A covert glance confirmed the older woman’s obvious revulsion as juice ran down the toddler’s chin to soak into his tiny striped T-shirt. Obviously this was not a woman who tolerated untidiness in any form.

Royce didn’t seem particularly perturbed either by the messy process of quenching a toddler’s thirst or the potential interruption in Marta’s duties. “Then I suggest,” he told her mildly, “that you supply Ms. Michaels with a key so she may come and go without disturbing you.”

Marta went absolutely white. “You can’t be serious.”

He gave her a quiet look that rocked her back a step. “Have you known me to joke?”

Deflated, the woman merely shook her head.

“Excellent.” He turned to Laura, regarding her with a casual dispassion that didn’t quite match the probing intensity of his eyes. “I trust the arrangements meet your approval, Ms. Michaels?”

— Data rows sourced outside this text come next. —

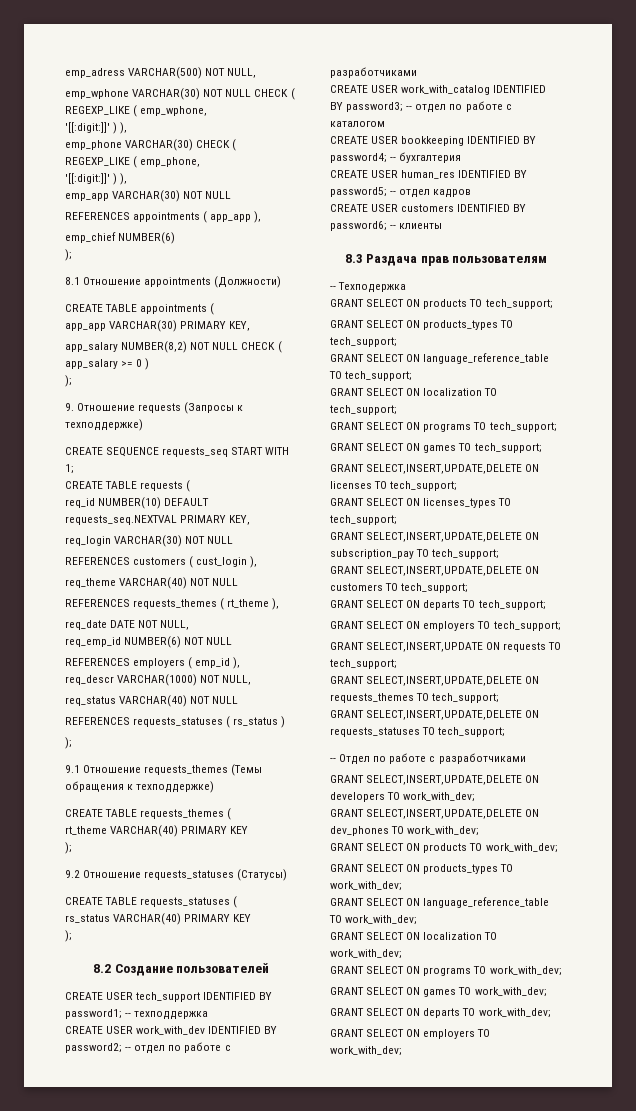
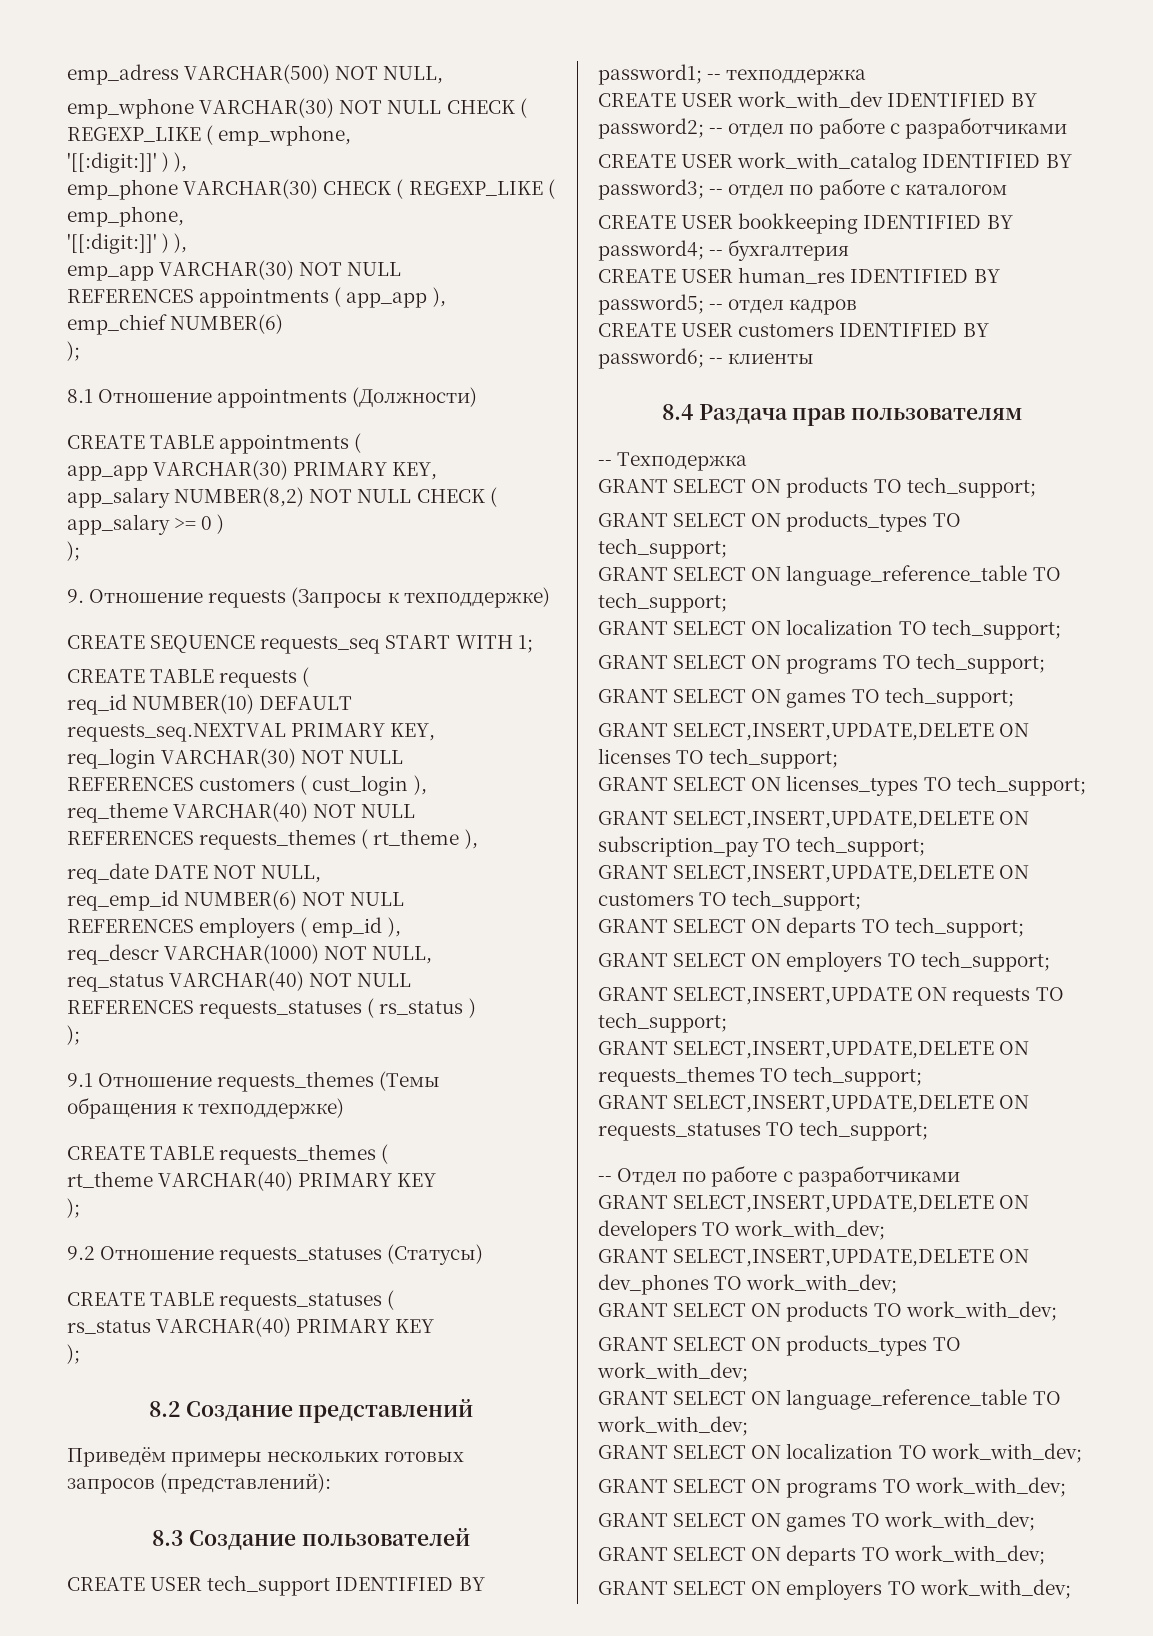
- 8.2 Создание пользователей
+ 8.2 Создание представлений
+ Приведём примеры нескольких готовых запросов (представлений):
+ 8.3 Создание пользователей
- 8.3 Раздача прав пользователям
+ 8.4 Раздача прав пользователям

It took a moment to locate her voice, a moment during which Laura steadied the toddler’s grasp as he greedily gulped his juice. “Your offer is exceptionally generous,” she said finally. “I’m deeply grateful.”

“Then it’s settled.” With a brusque nod, he spun on his heel, ascended the curving stairs and disappeared with the incensed Marta right on his heels.

Laura could hardly believe her good fortune. A man who supposedly abhorred cats had just offered her not only the unfettered use of his wine cellar as a feline nursery, but was also allowing her free access to provide the care Maggie and her kittens would require.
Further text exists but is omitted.